Compressing files has only one main purpose – to make them smaller. However, it also has several other sub-uses. Compression programs were mainly used to reclaim disk space as unused or infrequently used files could be made smaller and thus freeing up some space on the hard drive. This practice was also extended to whole hard drives using programs like “Stacker” and “Doubledrive” back in the days of MS-DOS to compress all files while remaining accessible by the OS for immediate use. However with larger hard drives becoming cheaper every day, these reasons have now disappeared.
Compression programs are now mainly used to send files across the internet. This gives a user a few distinct advantages.

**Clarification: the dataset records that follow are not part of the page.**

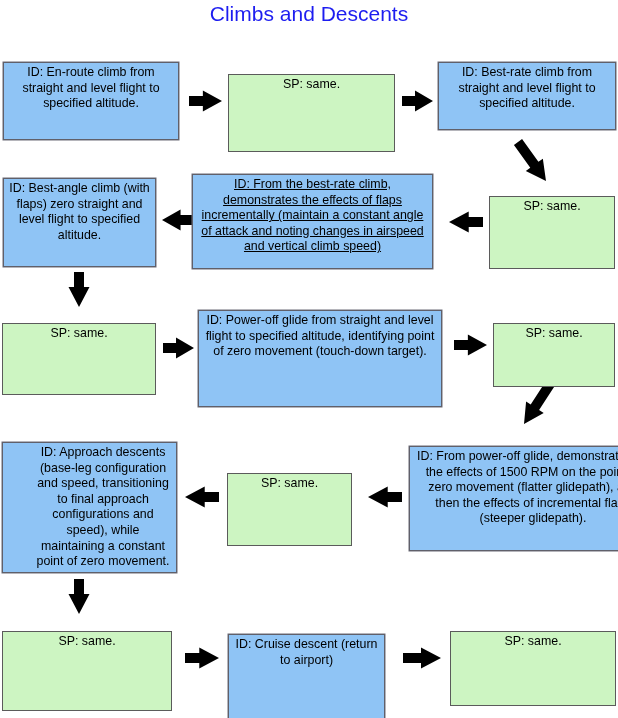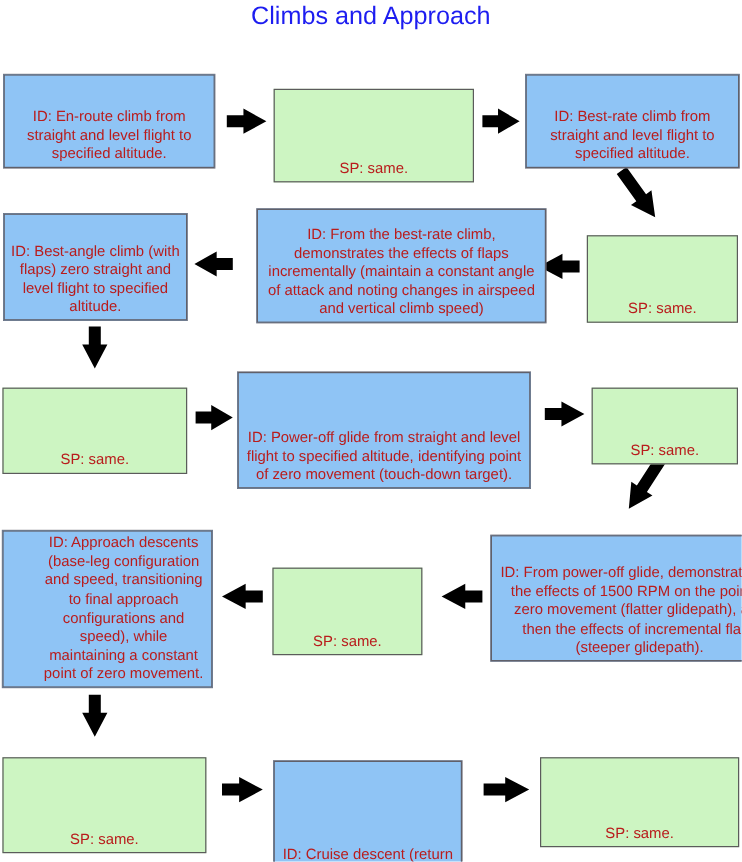--- a/index.html
+++ b/index.html
@@ -74,7 +74,7 @@
 
 <div id="canvas">
 
-  <div class="title">Climbs and Approach</div>
+  <div class="title">Climbs and Descents</div>
 
   <svg id="arrows" viewBox="0 0 618 718" width="618" height="718">
       <g transform="translate(189,101) rotate(0)">

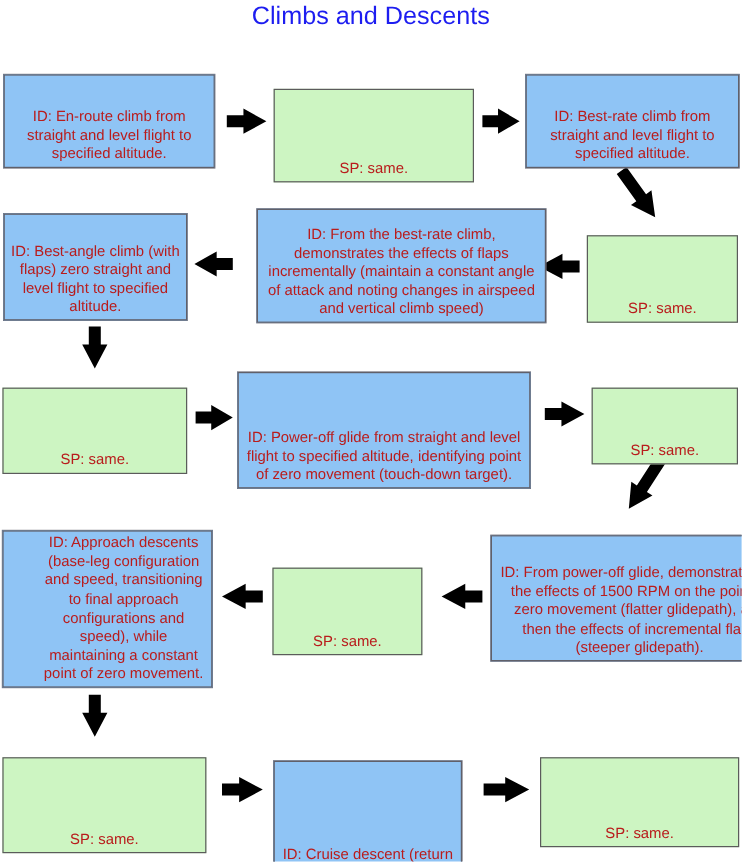--- a/index.html
+++ b/index.html
@@ -38,12 +38,12 @@
     position: absolute;
     box-sizing: border-box;
     display: flex;
-    align-items: flex-end;
+    align-items: flex-start;
     justify-content: center;
     text-align: center;
     font-size: 12.4px;
     line-height: 15.6px;
-    color: #b91c1c;
+    color: #000000;
     padding: 2px 5px;
     white-space: pre-line;
   }

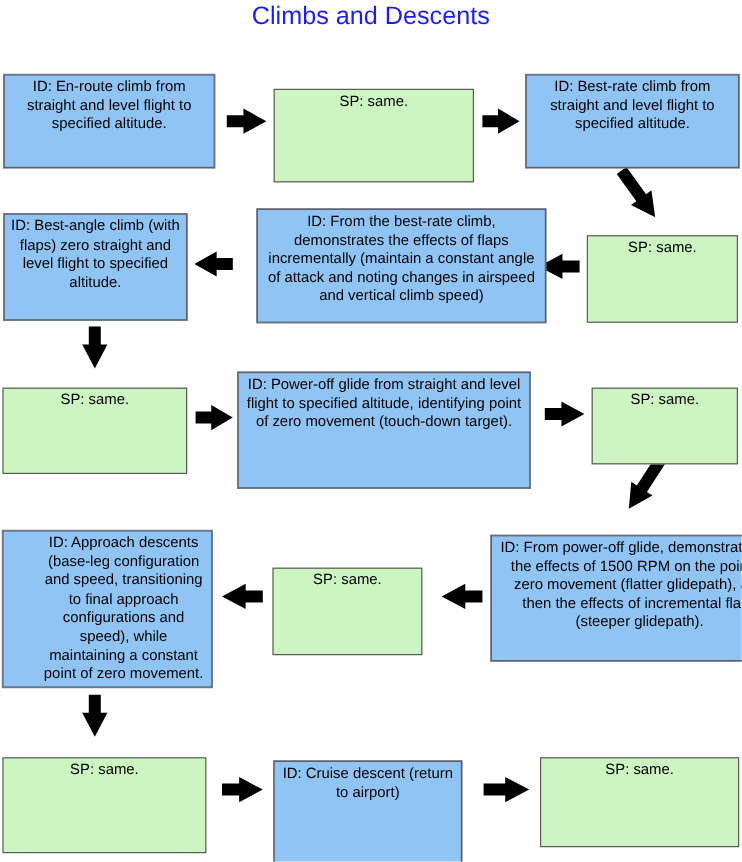--- a/index.html
+++ b/index.html
@@ -124,7 +124,7 @@
   <div id="nodes">
       <div class="node blue" style="left: 3px; top: 62px; width: 176px; height: 78px;"><span>ID:  En-route climb from straight and level flight to specified altitude.</span></div>
       <div class="node green" style="left: 228px; top: 63px; width: 167px; height: 78px;"><span>SP: same.</span></div>
-      <div class="node blue" style="left: 438px; top: 62px; width: 178px; height: 78px;"><span>ID: Best-rate climb from straight and level flight to specified altitude.</span></div>
+      <div class="node blue" style="left: 438px; top: 62px; width: 178px; height: 68px;"><span>ID: Best-rate climb from straight and level flight to specified altitude.</span></div>
       <div class="node green" style="left: 489px; top: 185px; width: 126px; height: 73px;"><span>SP: same.</span></div>
       <div class="node blue" style="left: 214px; top: 174px; width: 241px; height: 95px;"><span>ID: From the best-rate climb, demonstrates the effects of flaps incrementally (maintain a constant angle of attack and noting changes in airspeed and vertical climb speed)</span></div>
       <div class="node blue" style="left: 3px; top: 178px; width: 153px; height: 89px;"><span>ID: Best-angle climb (with flaps) zero straight and level flight to specified altitude.</span></div>

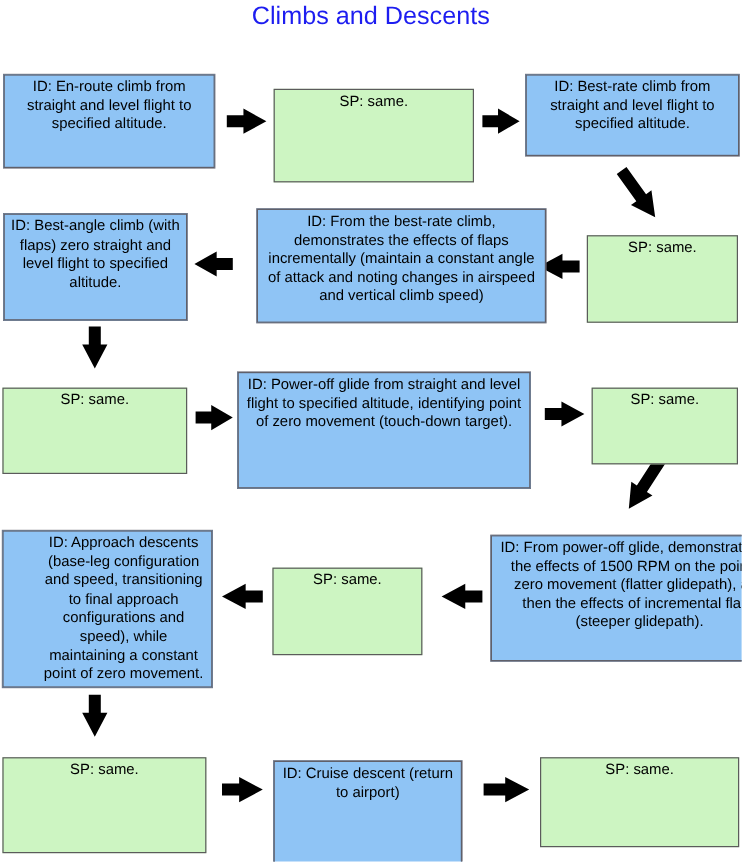--- a/index.html
+++ b/index.html
@@ -126,7 +126,7 @@
       <div class="node green" style="left: 228px; top: 63px; width: 167px; height: 78px;"><span>SP: same.</span></div>
       <div class="node blue" style="left: 438px; top: 62px; width: 178px; height: 68px;"><span>ID: Best-rate climb from straight and level flight to specified altitude.</span></div>
       <div class="node green" style="left: 489px; top: 185px; width: 126px; height: 73px;"><span>SP: same.</span></div>
-      <div class="node blue" style="left: 214px; top: 174px; width: 241px; height: 95px;"><span>ID: From the best-rate climb, demonstrates the effects of flaps incrementally (maintain a constant angle of attack and noting changes in airspeed and vertical climb speed)</span></div>
+      <div class="node blue" style="left: 192px; top: 174px; width: 241px; height: 95px; text-decoration: underline;"><span>ID: From the best-rate climb, demonstrates the effects of flaps incrementally (maintain a constant angle of attack and noting changes in airspeed and vertical climb speed)</span></div>
       <div class="node blue" style="left: 3px; top: 178px; width: 153px; height: 89px;"><span>ID: Best-angle climb (with flaps) zero straight and level flight to specified altitude.</span></div>
       <div class="node green" style="left: 2px; top: 312px; width: 154px; height: 72px;"><span>SP: same.</span></div>
       <div class="node blue" style="left: 198px; top: 310px; width: 244px; height: 97px;"><span>ID: Power-off glide from straight and level flight to specified altitude, identifying point of zero movement (touch-down target).</span></div>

1. Several files can be “bunched” together and sent as 1 file. As such the total size to be uploaded by the user and downloaded by the recipient becomes less. However not all files can be compressed enough to be of any practical use. Video files and JPG’s have already had compression algorithms run on them so the compression program you use will have little or no effect on them
2. The files can be password protected and encrypted as well. This gives a great deal of security to the data being transmitted and anyone intercepting the data will find it almost impossible to decrypt it.
3. The integrity of the data can be judged immediately upon receipt of the file. The compressed file simply will not “open” if it was not transmitted properly. Although this does mean that the file will have to be re-sent, it saves the recipient the frustration of receiving several corrupted files.